Section 11.2 Hypotheses and Errors
In formulating a hypothesis, you will be making a declarative statement (a proposition) that has an actual truth value. That is, it is either true or it is not true in real life. However, since we will assess that truth using a test sample then measuring that truth value will never be 100% certain in the same manner that confidence intervals can never include 100% of the possible choices for a particular statistic. Hence, it is possible for you to make an incorrect conclusion.
In general, there are four different outcomes that are possible when testing a hypothesis:
- Your hypothesis is true and you determine that it is true.
- Your hypothesis is false but you determine that it is true.
- Your hypothesis is true but you determine that it is false.
- Your hypothesis is false and you determine that it is false.
The first and last cases are "good" since you have accurately determined the truth of the hypothesis. The second and third are however bad since you either believe something that is not true or you don’t believe something that is true. We would like to minimize the likelihood of allowing these last two possibilities.
Toward that end, let’s consider the case where the hypothesis is true but you determine (in error) that it is false. This is called a Type I error and we will designate the probability of this error by \(\alpha\text{.}\) To lower the risk of a Type I error, you will want to make \(\alpha\) smaller. In general, \(\alpha\) is also called "the significance level" with \(\alpha = 0.05\) a common choice with 0.01 and 0.10 also sometimes used. In general, any value between 0 and 1 is ok but large values mean large likelihood for error so choosing a value closer to 0 is preferred.
In a similar manner, consider the case where the hypothesis is false but you determine (in error) that it is true.
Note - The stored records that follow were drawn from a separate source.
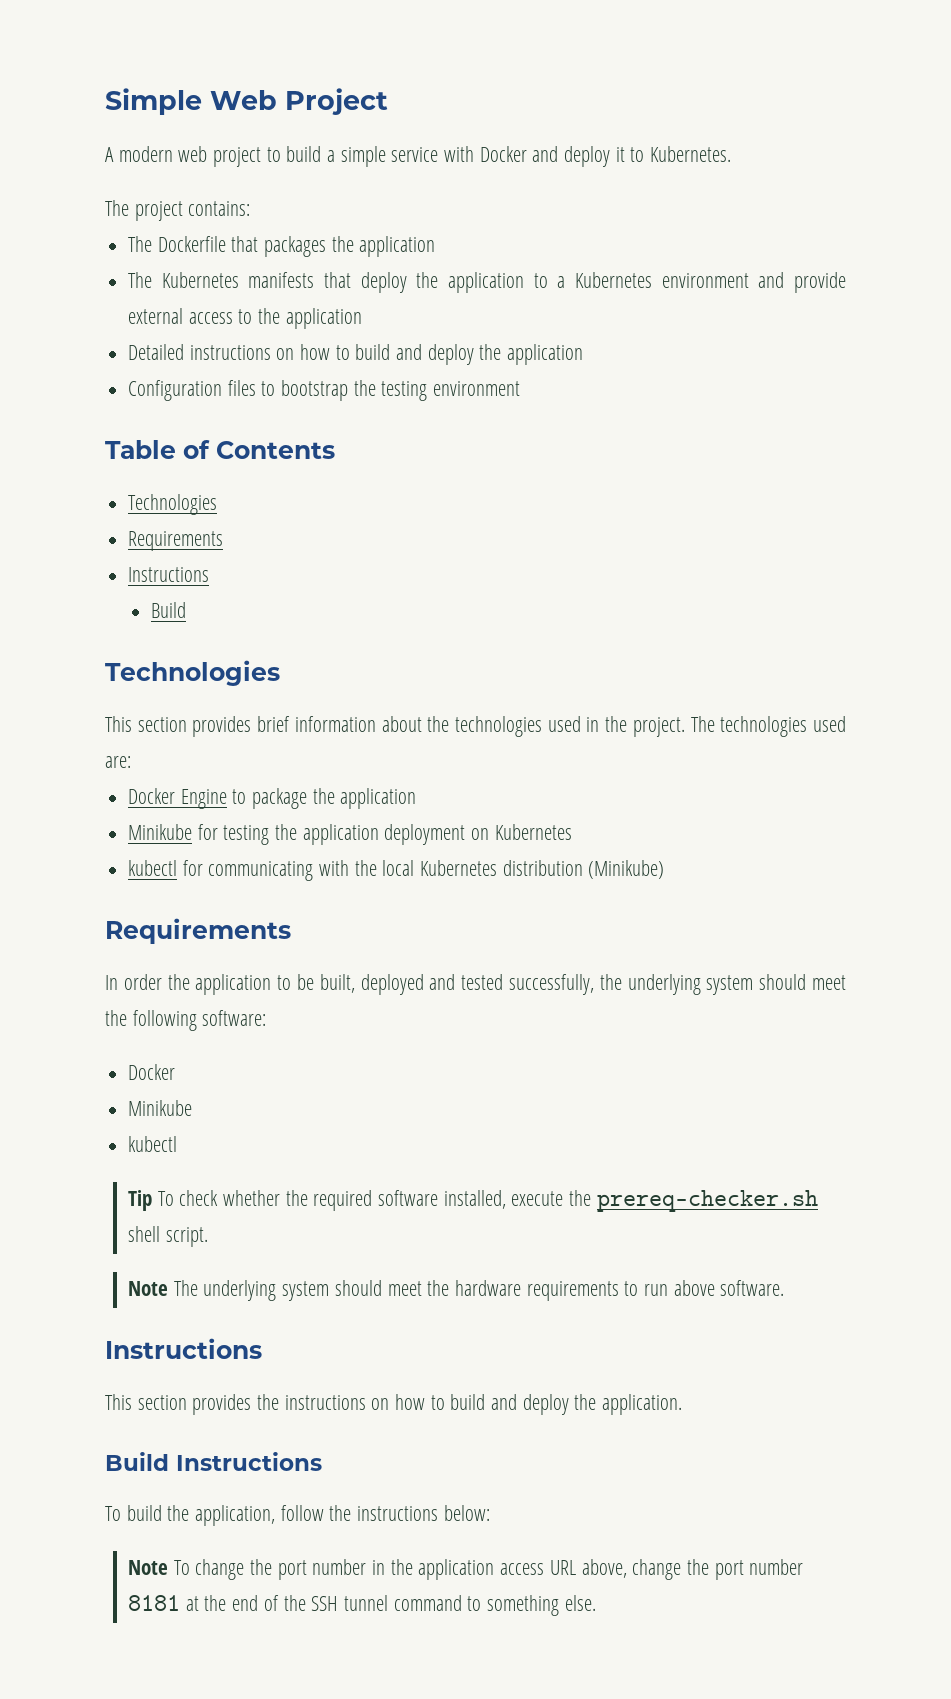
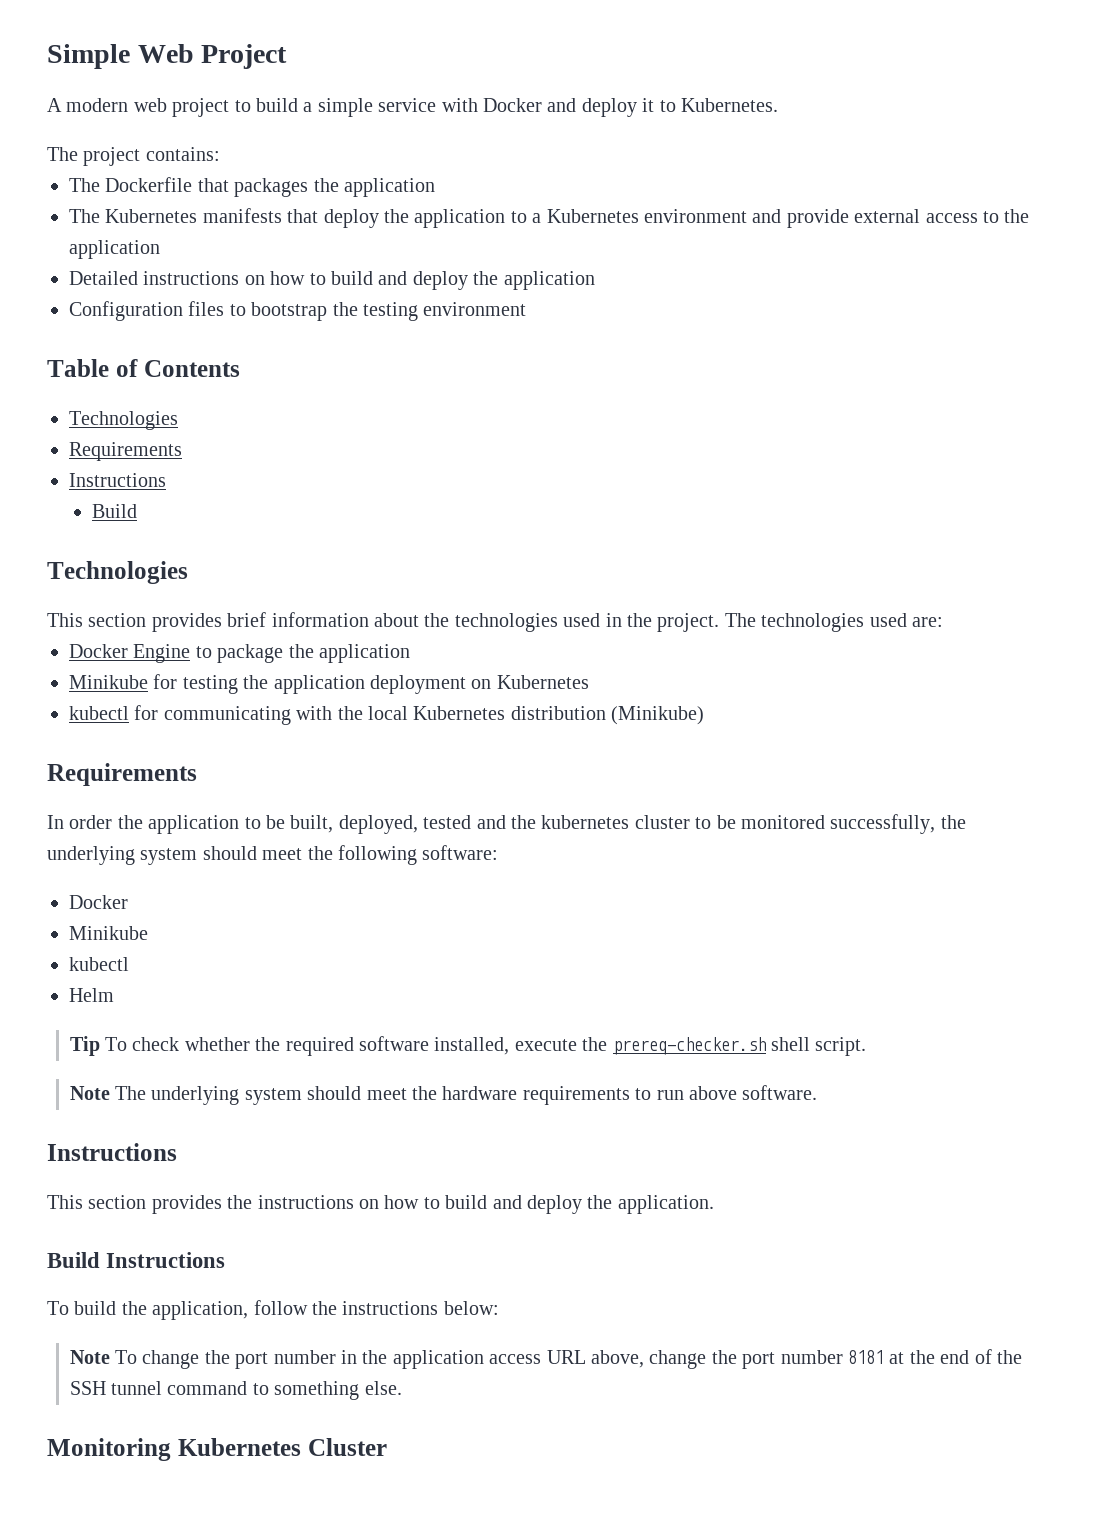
- In order the application to be built, deployed and tested successfully, the underlying system should meet the following software:
+ In order the application to be built, deployed, tested and the kubernetes cluster to be monitored successfully, the underlying system should meet the following software:
+ Helm
+ Monitoring Kubernetes Cluster

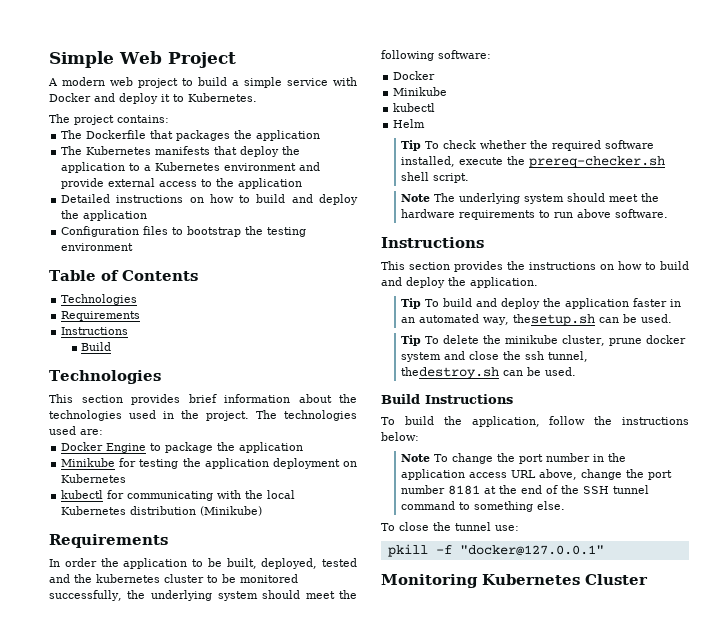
+ Tip To build and deploy the application faster in an automated way, thesetup.sh can be used.
+ Tip To delete the minikube cluster, prune docker system and close the ssh tunnel, thedestroy.sh can be used.
+ To close the tunnel use:
+ pkill -f "docker@127.0.0.1"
This is called a Type II error and will be denote the probability of a Type II error by \(\beta\text{.}\) Again, your goal is to make the risk of a Type II error smaller and therefore want \(\beta\) to be as small as possible.
In the following sections you will play around with minimizing Type I and Type II errors. Type I errors will be minimized by simply choosing a smaller value for \(\alpha\) when working through the formulas. Type II errors will be minimized by talking (if possible) a larger sample size when computing the needed sample statistics.
Toward that end, you will compose in each case a Null Hypothesis (denoted \(N_0\)). This statement is what you will test for truth. You will also compose an Alternate Hypothesis (denoted \(N_a\)) that is often the logical complement (but not always) of \(N_0\text{.}\) The null hypothesis is often a statement corresponding to the likelihood that observations occur purely by chance while the alternate hypothesis will often indicate that outcomes are not actually random but are influenced by some (possibly unknown) causes. If our sample shows that the null hypothesis \(N_0\) is false, then we will accept the alternate \(N_a\text{.}\) If this is a bad decision then it will be true that the hypothesis is true but you will have determined that it is false...that is, made a Type I error.
To avoid ever making an Type II error, often often never "accepts" the null hypothesis \(N_0\) even if the sample does not conclude that it is false. In other words, if you do this then you will never allow yourself to determine that \(N_0\) is true. Seems odd but this is one way to avoid ever worrying much about type II errors. The best way to avoid this blind spot is to use relatively large test samples and in doing so you will minimize the likelihood of type II.
So, our plan of attack is to find some way to determine, from a sample, the amount of Type I error we might make. For a given problem, from the sample, you will create a specific estimate for Type I error...called a p-statistic...and compare to the chosen significance level \(\alpha\text{.}\) Sounds easy enough?
Finally, you will notice in each of the instances presented that the form of the solution method will be very similar to the forms we used in creating confidence intervals. The difference is that for hypothesis testing we assume the value in the middle and test to see whether the sample statistic is in one of the tails so that we can reject rather than with confidence intervals we assume as sample statistic is in the middle and then use that sample to create boundaries within which the theoretical population statistic must like with high confidence.